After three months of rehabilitation, an orphaned baby pangolin rescued by Wildlife Reserves Singapore (WRS) will go home to the wilderness in a few months.
But Sandshrew will continue to be monitored after its release into the forests here, where wild Sunda pangolins roam. Sandshrew was named for its resemblance to the character in computer game Pokemon.
Its health and movements will be tracked by scientists, researchers and veterinarians, who hope that Sandshrew's rehabilitation could be a model for an eventual pangolin re-introduction programme.
The Night Safari, one of four wildlife parks managed by WRS, has nine Sunda pangolins - five females and four males. The hope is that some of the offspring could eventually help to repopulate Singapore's forests.
Sunda pangolins are critically endangered animals, with habitat loss and poaching driving them to the brink of extinction. Last year, there were only an estimated 100 wild pangolins in Singapore.
"We have rescued and released injured pangolins before, but those pangolins have already been weaned off their mother's milk," said Dr Serena Oh, assistant director of conservation, research and veterinary services at WRS. Sandshrew is different - it was still a baby and dependent on its mother's milk when it was rescued.

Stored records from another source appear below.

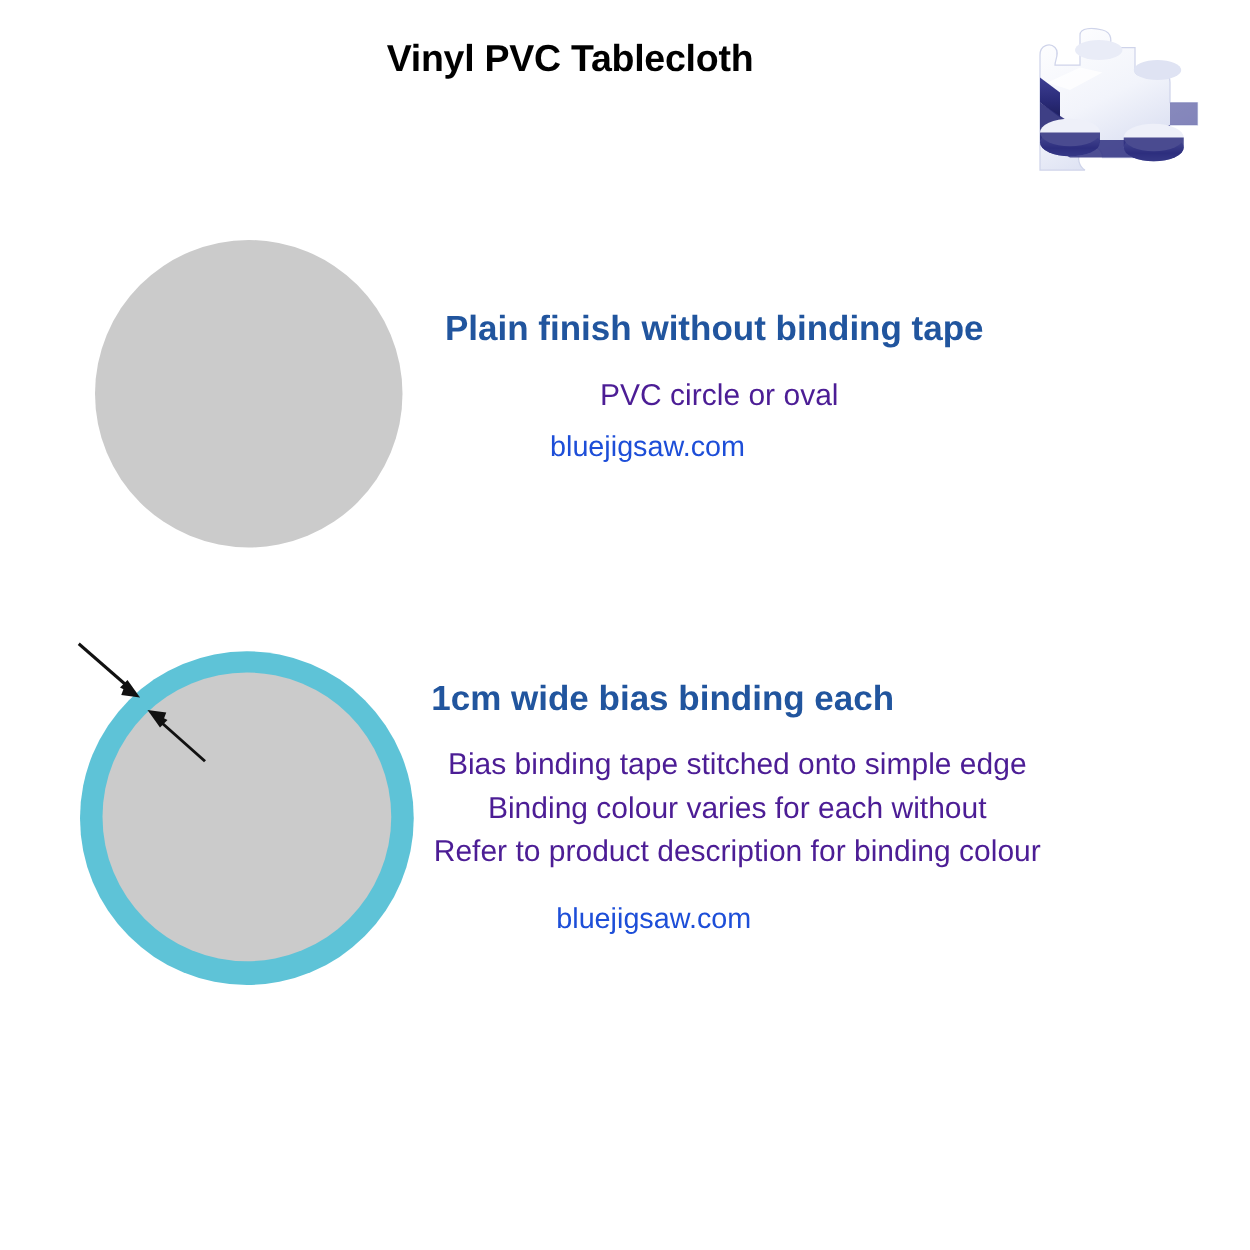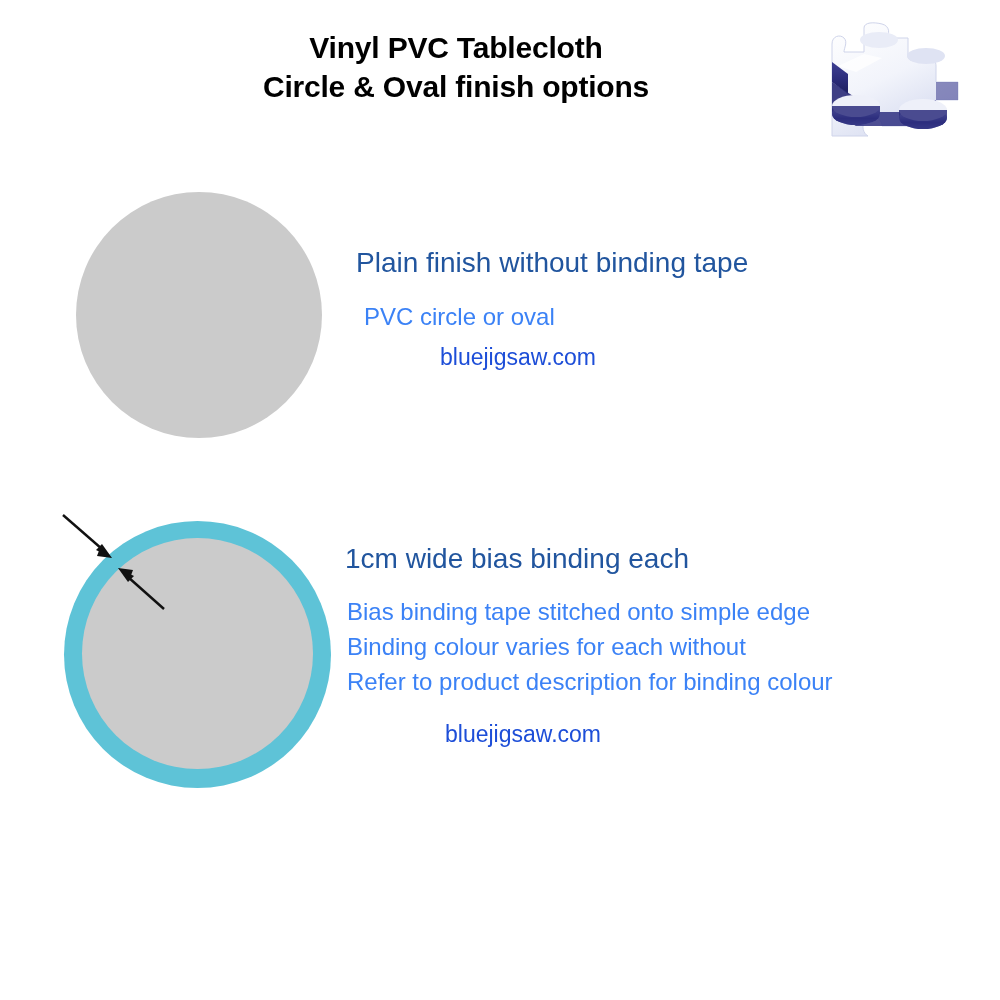--- a/index.html
+++ b/index.html
@@ -128,7 +128,6 @@
 
   <div class="title-block">
     <div class="title-line">Vinyl PVC Tablecloth</div>
-    <div class="title-line">Circle &amp; Oval finish options</div>
   </div>
 
   <div class="logo">

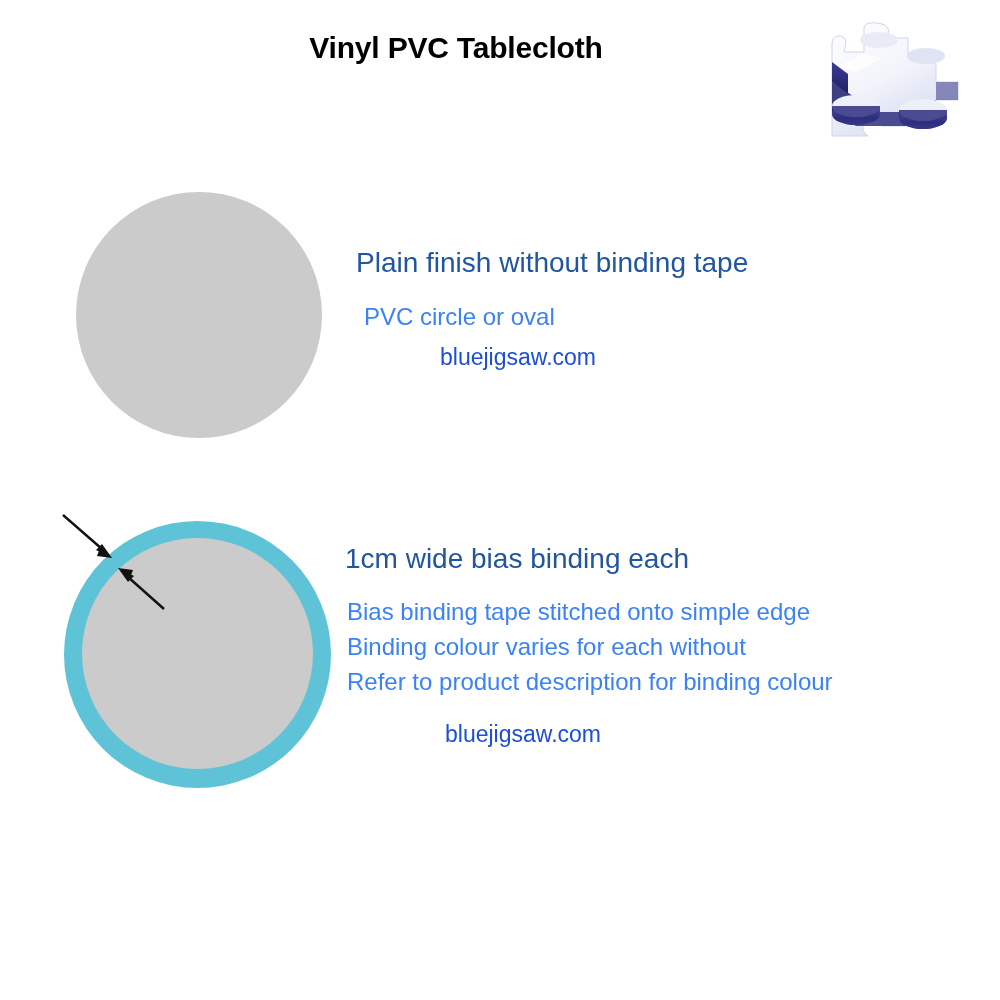--- a/index.html
+++ b/index.html
@@ -90,7 +90,7 @@
   .section { position: absolute; }
   .section-heading {
     font-size: 28px;
-    font-weight: normal;
+    font-weight: bold;
     color: #21559e;
     line-height: 34px;
     white-space: nowrap;

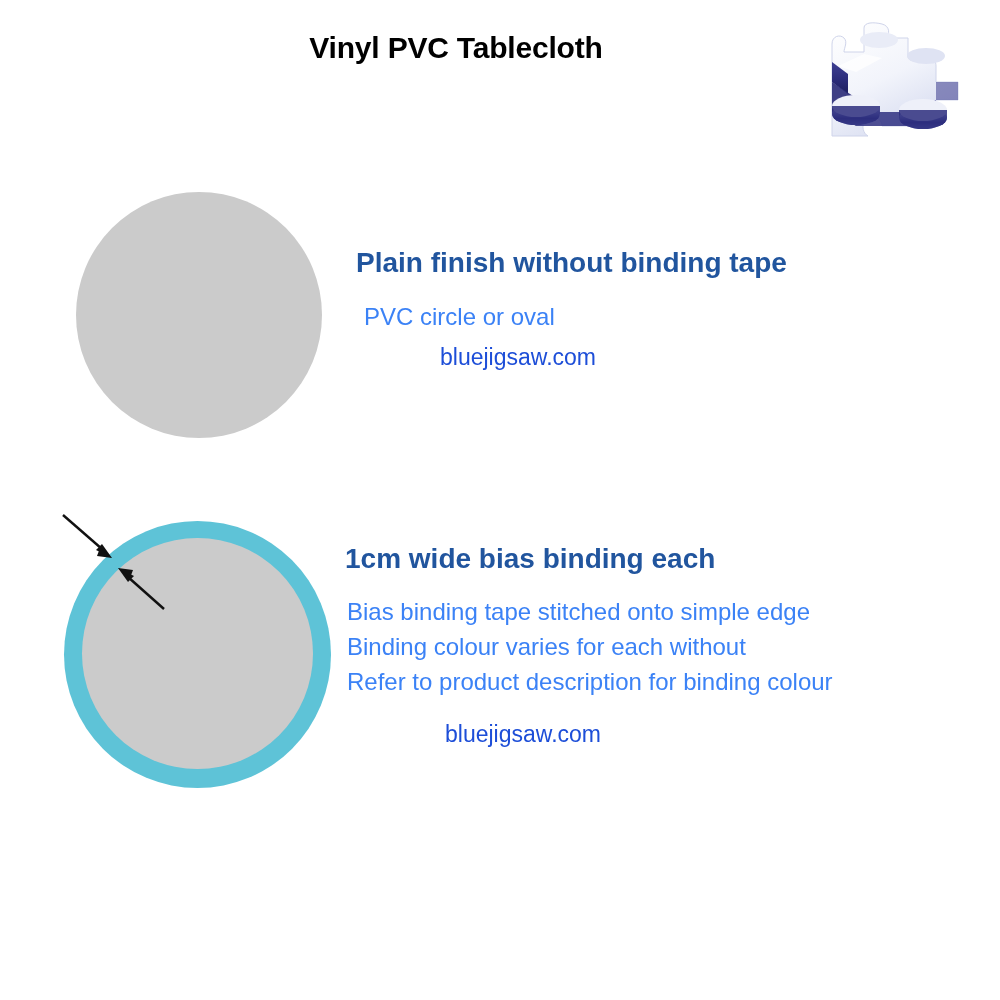--- a/index.html
+++ b/index.html
@@ -102,9 +102,10 @@
   }
   .bullet-list li {
     font-size: 24px;
-    color: #3b82f6;
+    color: #4c1d95;
     line-height: 35px;
     white-space: nowrap;
+    text-align: center;
   }
   .site-link {
     font-size: 23px;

"Baby pangolins usually pick up skills essential for survival, such as climbing trees and foraging for ants, by observing their mothers," said Dr Oh. But Sandshrew was found alone in January at a construction site in Upper Thomson. It is not clear what happened to its mother.
At that time, Sandshrew, a male, weighed just about 500g. Dr Oh estimated its age to be 1.5 months old.

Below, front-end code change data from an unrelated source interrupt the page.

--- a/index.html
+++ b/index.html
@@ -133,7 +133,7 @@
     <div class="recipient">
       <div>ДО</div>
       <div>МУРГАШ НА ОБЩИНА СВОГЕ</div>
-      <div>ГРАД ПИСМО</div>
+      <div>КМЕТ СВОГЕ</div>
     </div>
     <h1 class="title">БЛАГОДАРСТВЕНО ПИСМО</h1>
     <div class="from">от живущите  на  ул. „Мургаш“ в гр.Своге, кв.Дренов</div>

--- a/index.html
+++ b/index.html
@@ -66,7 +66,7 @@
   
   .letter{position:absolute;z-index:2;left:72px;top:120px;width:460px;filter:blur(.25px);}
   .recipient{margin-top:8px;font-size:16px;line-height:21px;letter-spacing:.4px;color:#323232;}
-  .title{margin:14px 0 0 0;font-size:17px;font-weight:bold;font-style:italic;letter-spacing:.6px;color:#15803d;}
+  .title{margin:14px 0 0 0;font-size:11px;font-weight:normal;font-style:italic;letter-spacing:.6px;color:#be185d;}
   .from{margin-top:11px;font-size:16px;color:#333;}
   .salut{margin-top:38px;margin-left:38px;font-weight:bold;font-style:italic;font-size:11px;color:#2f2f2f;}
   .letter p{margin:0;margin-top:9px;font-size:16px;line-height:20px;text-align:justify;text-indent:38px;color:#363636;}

Adult Sunda pangolins can grow up to the size of a domestic cat, with males weighing about 11kg and females 7kg, Dr Oh said.
A newborn pangolin is reliant on its mother for milk and protection, said Dr Norman Lim T-Lon, a pangolin researcher and lecturer at the natural sciences and science education academic group at the National Institute of Education.
We have rescued and released injured pangolins before, but those pangolins have already been weaned off their mother's milk.
DR SERENA OH, assistant director of veterinary services at WRS, on orphaned Sandshrew's unique case.
"It would even follow the mother by clinging onto her tail when the mother is out foraging."
Sandshrew was initially difficult to feed, said Dr Oh. It would curl up into a defensive ball at the start of the feed, a defence mechanism for the world's only scaly mammal. When it does that, its hard scales, made of the same stuff as human fingernails, envelopes all its soft parts.
"When introducing the artificial teat, we had to open its mouth for it to take it. Even then, it did so for a very short time," she said.
Because it drank only about 2ml each time, she had to hand-feed it throughout the day. After the first week, Sandshrew drank about 70ml at each suckle and is now on a special diet comprising ant eggs. Dr Oh also started taking Sandshrew out for daily walks, so it could learn to climb trees and forage for food.
Dr Lim said pangolins feed exclusively on ants and termites and have to dig and climb to reach ant nests, such as those on trees, and break open termite mounds.
Singapore's Night Safari is one of only four zoos in the world that have successfully kept pangolins, and the only one to rear Sunda pangolins. The animals are tricky to keep as they are picky eaters, said Dr Francis Cabana, WRS' wildlife nutritionist. But the pangolins in the Night Safari have taken to WRS' formula, and a sign of its success is that they are now breeding.
Pangolins at the Night Safari first bred successfully in 2011, and there have been five successful births since. Said Dr Cabana: "The research we are doing with our pangolin diets hopefully will help us and other rescue centres to rehabilitate and release more pangolins."